Before-and-after change data —
---
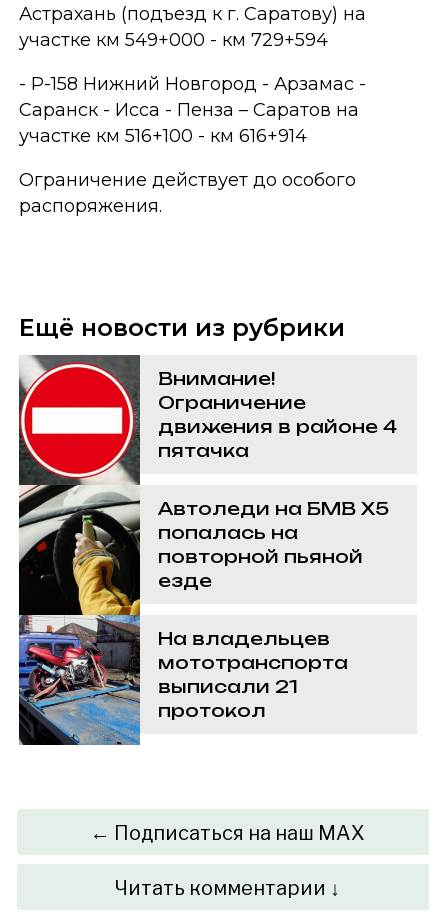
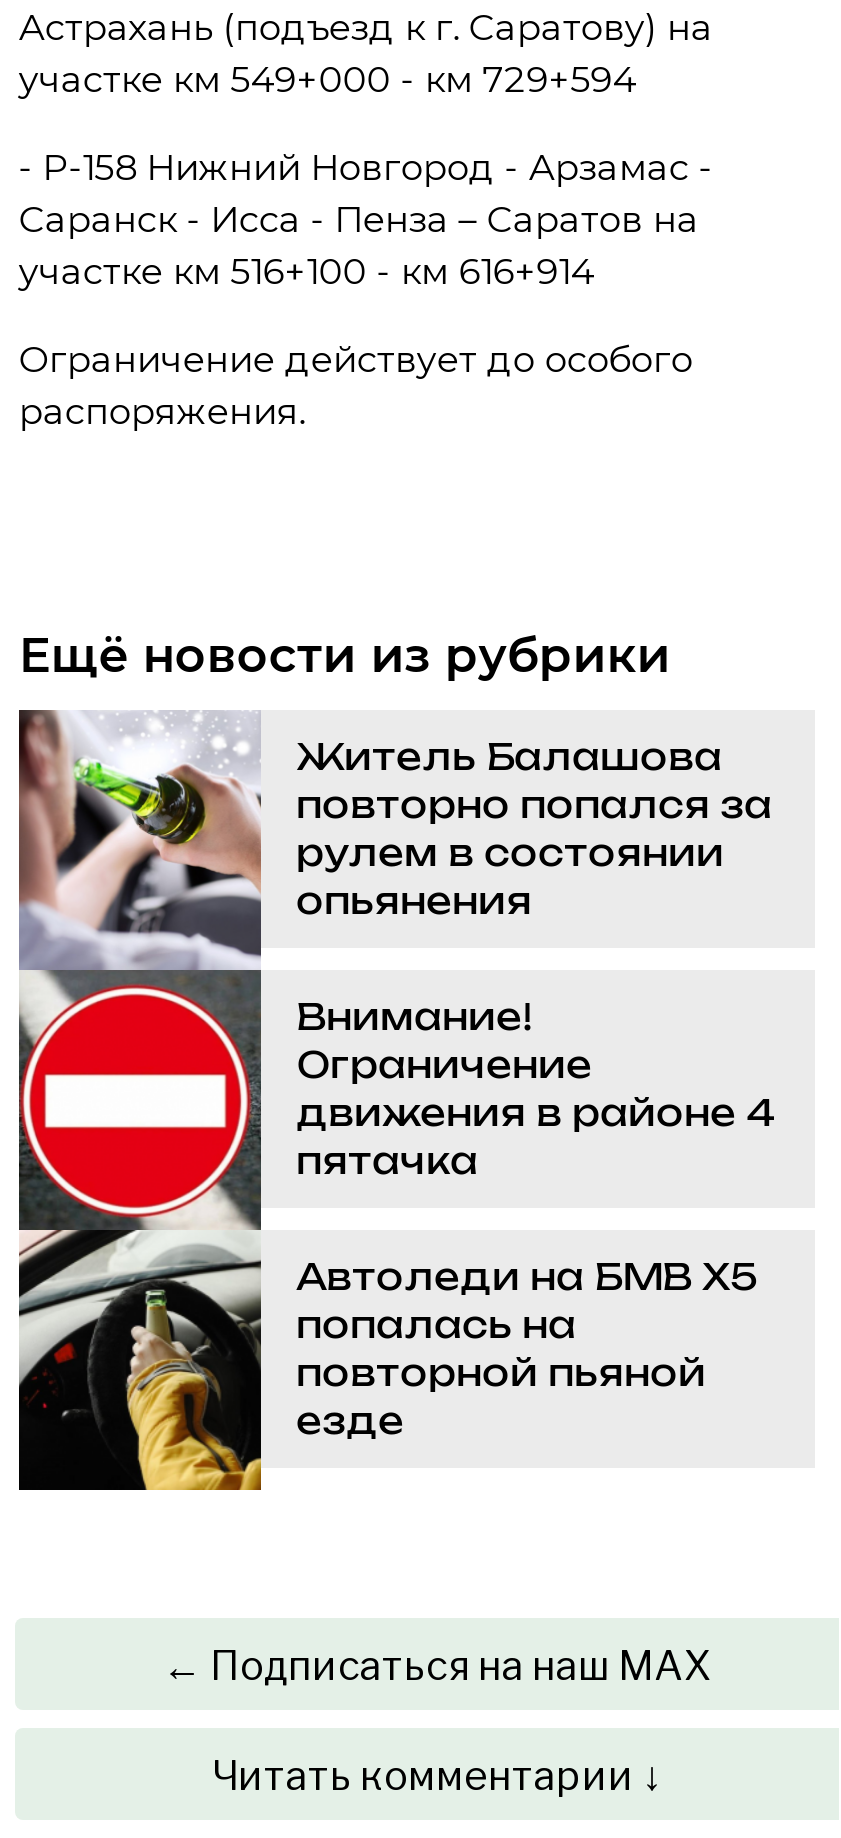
+ [image]
+ Житель Балашова
+ повторно попался за
+ рулем в состоянии
+ опьянения

moved down: Внимание! | Ограничение | движения в районе 4 | пятачка | Автоледи на БМВ Х5 | попалась на | повторной пьяной | езде

- [image]
- На владельцев
- мототранспорта
- выписали 21
- протокол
---
Your goal —
Would you please repeat all the data word for word, but without the pictures?

Written response —
+ [image]
+ Житель Балашова
+ повторно попался за
+ рулем в состоянии
+ опьянения

moved down: Внимание! | Ограничение | движения в районе 4 | пятачка | Автоледи на БМВ Х5 | попалась на | повторной пьяной | езде

- [image]
- На владельцев
- мототранспорта
- выписали 21
- протокол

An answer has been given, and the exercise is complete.